In the case above number 7 corresponds to NOE distance restraints.

Sort files by the number of violated NOE restraints

grep viol sa_*.pdb | sort -grk3

Vertical bar above | - is a symbol for the Unix pipe - which connects output of grep to input of sort.

Sort options used here are -g (general numeric search), -r (reverse output order), -k3 (sort by column 3 - which contains the number of violated NOE restraints in this case)

Select some least violating structures

For example, you might be interested to extract 20 least violating structures of the entire set.

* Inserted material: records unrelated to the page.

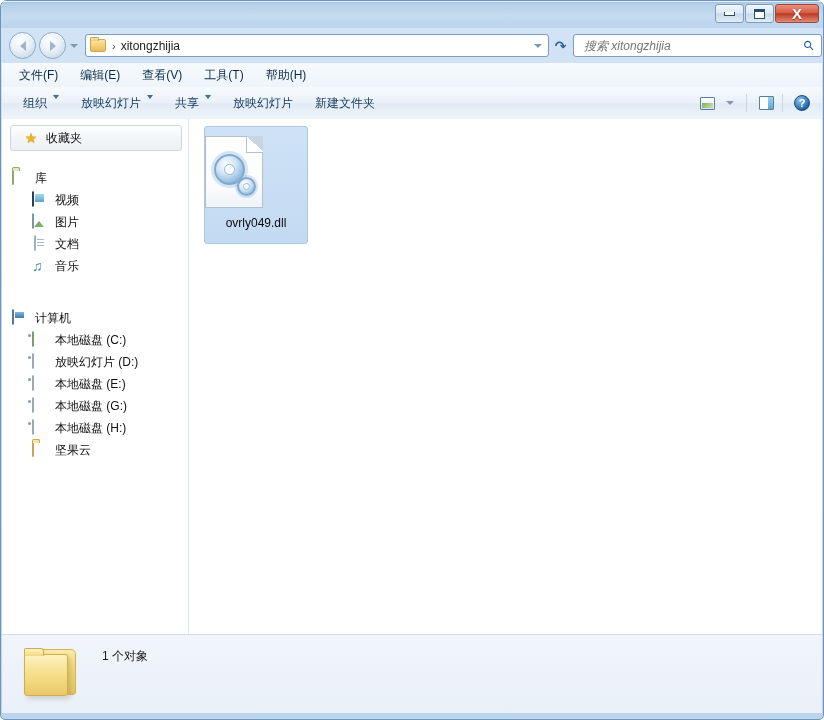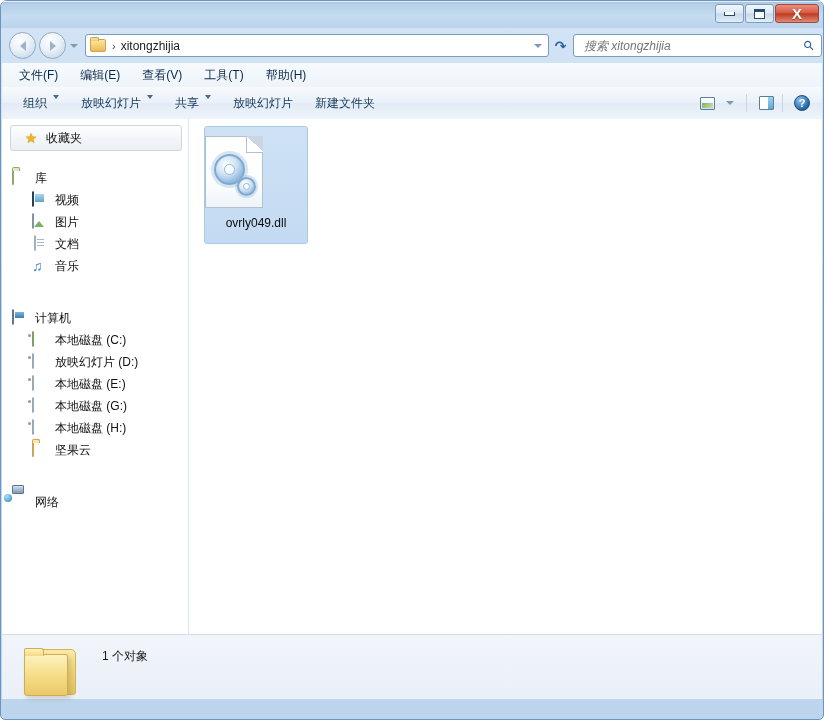--- a/index.html
+++ b/index.html
@@ -443,12 +443,6 @@
       <div class="spacer"></div>
       <div class="spacer"></div>
 
-      <div class="nav-section">
-        <div class="nav-row">
-          <span class="nav-ico"><span class="ic-net"></span></span>
-          <span>网络</span>
-        </div>
-      </div>
 
     </div>
 

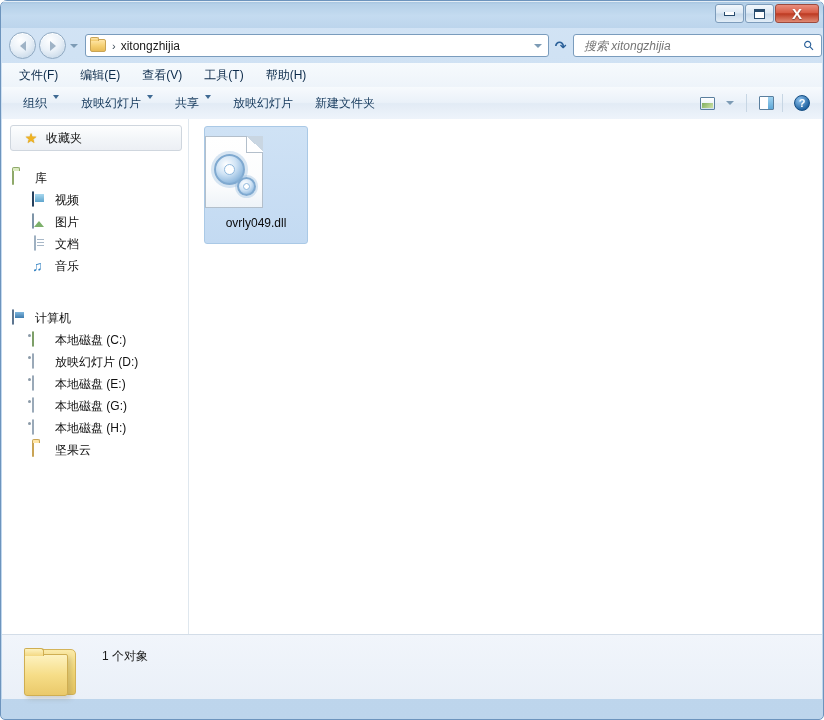--- a/index.html
+++ b/index.html
@@ -248,7 +248,7 @@
 
   
   .statusbar{
-    position:absolute;left:1px;top:633px;width:820px;height:65px;
+    position:absolute;left:1px;top:633px;width:820px;height:79px;
     background:linear-gradient(180deg,#f1f5fb 0%,#eaf0f8 100%);
     border-top:1px solid #d3dde8;
     display:flex;align-items:flex-start;box-sizing:border-box;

grep viol sa_*.pdb | sort -grk3 | tail -n20

By this time output should look something like:

sa_6.pdb:REMARK violations.: 3, 0
sa_69.pdb:REMARK violations.: 3, 0
sa_47.pdb:REMARK violations.: 3, 0
sa_75.pdb:REMARK violations.: 2, 0
sa_57.pdb:REMARK violations.: 2, 0
... 15 more lines

At this point you may want to extract the list of files from this output by building the command a little further:

grep viol sa_*.pdb | sort -grk3 | tail -n20 | sed 's/pdb.*/pdb/'

sed is stream editor and a parameter 's/pdb.*/pdb/' instructs to replace anything following substring pdb with nothing.

Let's save this list into a file:

grep viol sa_*.pdb | sort -grk3 | tail -n20 | sed 's/pdb.*/pdb/' > list20.txt

Likewise you can select some (again 20 in this case) lowest energy structures

grep ener sa_*.pdb | sort -grk3 | tail -n20 | sed 's/pdb.*/pdb/' > list20.txt

Now you have the file called list20.txt which contains just file names - one per line.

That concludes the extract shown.